> _To do_: Your answer must be every line of the data below that holds the string "Bandoulière", copied exactly.

> _Supplied data_:
____________________

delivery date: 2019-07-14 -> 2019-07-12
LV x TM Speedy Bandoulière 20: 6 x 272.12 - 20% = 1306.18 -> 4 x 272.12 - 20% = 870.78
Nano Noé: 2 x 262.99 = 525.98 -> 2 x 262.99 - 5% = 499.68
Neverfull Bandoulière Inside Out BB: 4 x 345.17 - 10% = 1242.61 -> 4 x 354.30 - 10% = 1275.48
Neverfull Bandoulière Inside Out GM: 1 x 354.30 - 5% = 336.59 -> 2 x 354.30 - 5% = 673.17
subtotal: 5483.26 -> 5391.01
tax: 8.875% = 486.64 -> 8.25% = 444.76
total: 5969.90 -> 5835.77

____________________

> _Solved problem_:
LV x TM Speedy Bandoulière 20: 6 x 272.12 - 20% = 1306.18 -> 4 x 272.12 - 20% = 870.78
Neverfull Bandoulière Inside Out BB: 4 x 345.17 - 10% = 1242.61 -> 4 x 354.30 - 10% = 1275.48
Neverfull Bandoulière Inside Out GM: 1 x 354.30 - 5% = 336.59 -> 2 x 354.30 - 5% = 673.17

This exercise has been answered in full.